Madame l'Ambassadrice, c'est avec beaucoup de plaisir que nous vous accueillons aujourd'hui au Sénat. Je vous remercie très chaleureusement d'avoir répondu à cette invitation, à un moment important de l'histoire de votre pays, puisque le Sinn Féin, ancienne branche politique de l'IRA, est sorti grand vainqueur des élections législatives il y a quinze jours, devançant les deux grands partis centristes issus de la guerre civile qui se sont partagé le pouvoir depuis un siècle. Le sujet sensible de l'unification de l'Irlande va de fait prendre une nouvelle importance dans le débat politique.
Cette surprise est intervenue au moment même où le Royaume-Uni quittait l'Union européenne, contre la volonté de la majorité de l'électorat nord-irlandais exprimée lors du référendum de juin 2016. L'Irlande est sans doute, devant la France, l'État membre le plus affecté par ce retrait, à la fois du fait de son imbrication économique avec le Royaume-Uni et de sa situation mitoyenne avec lui via l'Irlande du Nord. 30 000 personnes traversent cette frontière chaque jour et 3,9 millions de poids lourds l'ont traversée l'an dernier.
Le Royaume-Uni reste en effet le principal partenaire de l'Irlande dans de nombreux domaines, dont l'agriculture. Une étude prévoit qu'au terme de dix ans, le niveau du PIB réel en Irlande se trouvera significativement amoindri par le retrait du Royaume-Uni. Grâce à l'accord trouvé, ce recul devrait être d'ampleur heureusement limitée, de l'ordre de 2,6 %. Pouvez-vous néanmoins nous indiquer comment l'Irlande entend parer à ce choc macroéconomique externe ?
L'accord de retrait signé le 17 octobre dernier est assorti d'un « protocole pour l'Irlande et l'Irlande du Nord » qui entrera en vigueur après l'expiration de la période de transition, c'est-à-dire à compter du 1er janvier 2021. Il respecte l'acquis des accords de paix et ne rétablit pas de frontière entre les deux Irlande. C'était l'essentiel, tant nous avons conscience des blessures encore vives que les troubles ont laissées de part et d'autre.

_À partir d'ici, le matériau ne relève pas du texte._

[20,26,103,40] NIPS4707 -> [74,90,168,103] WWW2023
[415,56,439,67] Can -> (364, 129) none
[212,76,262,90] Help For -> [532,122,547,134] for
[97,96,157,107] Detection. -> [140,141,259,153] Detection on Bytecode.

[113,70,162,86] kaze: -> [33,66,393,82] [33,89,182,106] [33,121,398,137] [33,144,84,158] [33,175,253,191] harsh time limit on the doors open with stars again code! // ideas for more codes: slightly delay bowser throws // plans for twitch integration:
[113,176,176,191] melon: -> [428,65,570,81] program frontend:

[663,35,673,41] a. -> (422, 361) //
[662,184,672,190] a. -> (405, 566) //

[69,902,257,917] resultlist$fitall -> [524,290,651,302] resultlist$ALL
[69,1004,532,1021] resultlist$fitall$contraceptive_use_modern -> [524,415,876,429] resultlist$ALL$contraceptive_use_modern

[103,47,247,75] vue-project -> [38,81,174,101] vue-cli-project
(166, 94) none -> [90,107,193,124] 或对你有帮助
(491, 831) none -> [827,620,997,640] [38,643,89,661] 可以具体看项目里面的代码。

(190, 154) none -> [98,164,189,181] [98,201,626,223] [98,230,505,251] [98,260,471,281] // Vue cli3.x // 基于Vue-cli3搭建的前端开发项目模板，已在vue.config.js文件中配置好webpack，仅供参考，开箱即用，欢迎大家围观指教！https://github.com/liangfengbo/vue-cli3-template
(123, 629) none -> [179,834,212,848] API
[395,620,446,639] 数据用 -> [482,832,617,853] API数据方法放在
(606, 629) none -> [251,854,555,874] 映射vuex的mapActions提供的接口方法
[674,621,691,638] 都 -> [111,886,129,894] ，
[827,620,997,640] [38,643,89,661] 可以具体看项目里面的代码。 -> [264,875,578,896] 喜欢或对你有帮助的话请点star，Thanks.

Ce protocole permet de conserver une économie unique dans l'île, tout en protégeant le marché unique européen, et en satisfaisant l'exigence britannique d'autonomie douanière. Les biens entrant dans l'île devront tous respecter les normes européennes, mais se verront appliquer des droits de douane distincts selon leur destination finale. L'Irlande du Nord devient ainsi un territoire hybride en matière douanière. Les droits européens seront appliqués aux produits destinés à l'Irlande, et les droits britanniques aux produits qui n'entreront pas sur le marché européen. Un comité mixte devra garantir la surveillance de ce mécanisme. Comment envisagez-vous le fonctionnement de ce mécanisme complexe ?
Le schéma s'appuie donc sur la création d'une frontière en mer d'Irlande, dont les modalités de contrôle, dans les ports et les aéroports d'Irlande du Nord, nous inquiètent. En particulier, la perception des droits européens par les autorités britanniques au profit de l'UE nous préoccupe. Quelle est votre appréciation de ce système ?
Enfin, nous nous interrogeons sur le droit de regard de l'Irlande du Nord sur le protocole et son renouvellement. Le Parlement de Stormont, qui a recommencé à fonctionner après trois ans de paralysie, dispose d'un droit de veto à la majorité simple, dès le début, puis tous les quatre ans, sur le maintien ou non de l'alignement réglementaire. Comment le nouveau gouvernement d'Arlene Foster entend-il selon vous orienter les choses ?
Madame l'Ambassadrice, avant de vous céder la parole, je la laisse à mon collègue Ladislas Poniatowski qui représente ici le président de la commission des affaires étrangères, Christian Cambon.